CONTRARY VIEW

Published by Kauders Portfolio Management, Authorised and regulated by the Financial Services Authority

No. 14 14th November 2000 Sliding into recession

So price inflation is down again. Is that good news? We think not. Governments love inflation, as an easy way to extract taxes. The problem is that they cannot make it happen.

Both Britain and America are sliding into recession. The American prognosis for whoever becomes President was stated clearly in Contrary View 13, More credit than cents - Gush versus Bore and the disputed result only reinforces that argument.

The aggregate economic statistics will be demonstrating recession within a few months. Equity markets are turning down, because there will be no easy answers through credit expansion. It doesn't matter much whether recession starts with mistakes by central bankers, changes in oil prices, or weariness by consumers. The present damning evidence in the motor trade, where new car prices are falling fast, will lead to a lower spend on advertising over the next few months with a knock-on effect on some media revenue.

Of course, businesses and politicians never plan for recession. The slide into recession always begins from the combination of minor downturns in a number of apparently unconnected business areas, during which analysts announce that there will be a soft landing. When it's pretty obvious that something is wrong we will be told that there is merely a technical recession. This will be followed by declarations that the recession is over and the recovery beginning, long before the recession has spent its force. This is the normal cycle of opinion. Don't expect anything else.

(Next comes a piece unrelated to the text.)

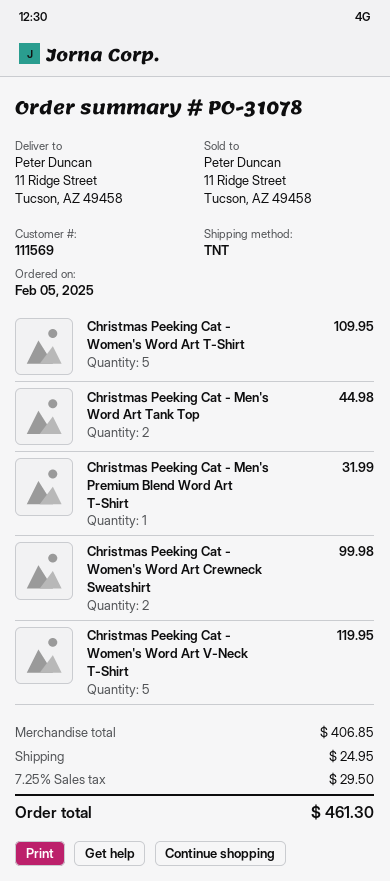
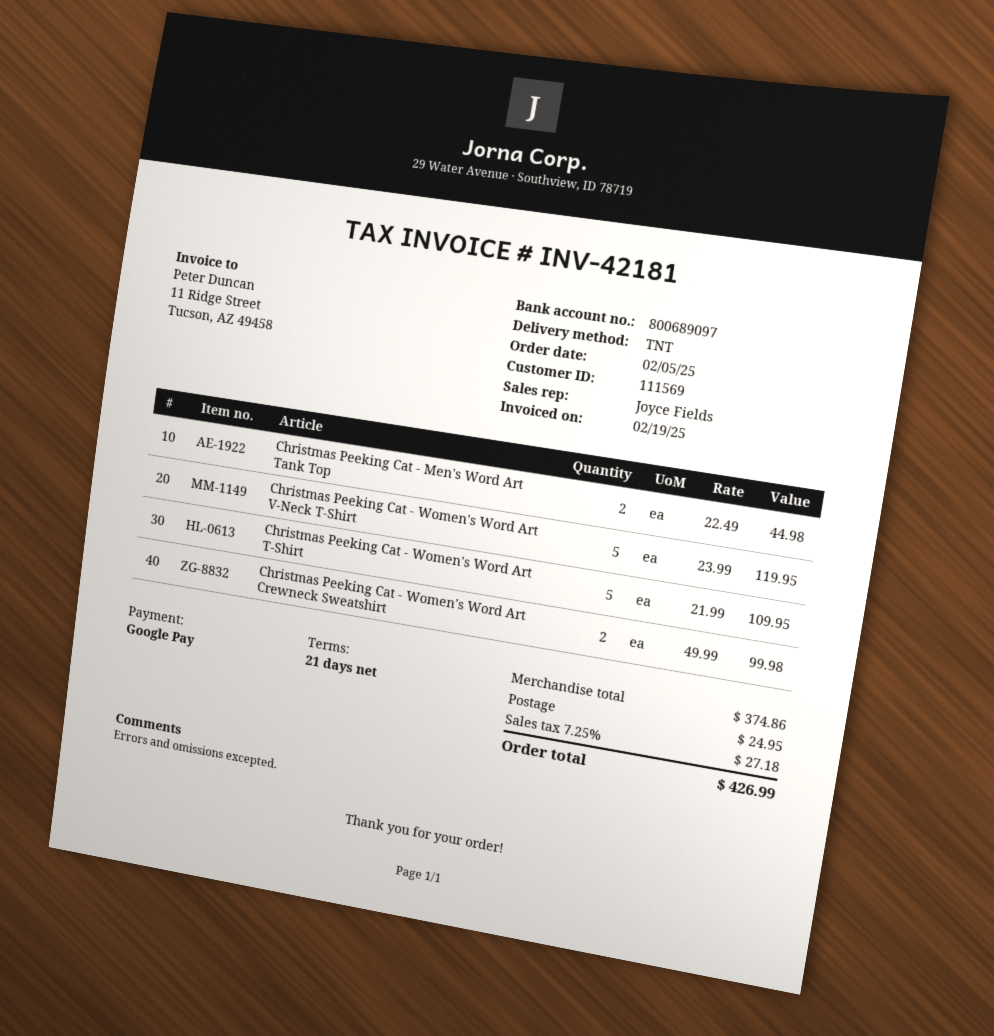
Christmas Peeking Cat - Men's Premium Blend Word Art T-Shirt: 1 for 31.99 -> none
subtotal: 406.85 -> 374.86
tax: 7.25% = 29.50 -> 7.25% = 27.18
total: 461.30 -> 426.99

This recession will be rather different to the last one. There will be no easy escape through lower interest rates and credit expansion, because the inflation rate will simply fall faster than nominal interest rates, leading to higher real interest costs. Perversely, lower nominal rates will produce more problems, in terms of lost income, than they solve. All this is consistent with a Western rerun of the deflationary experience that Japan has gone through in the last ten years.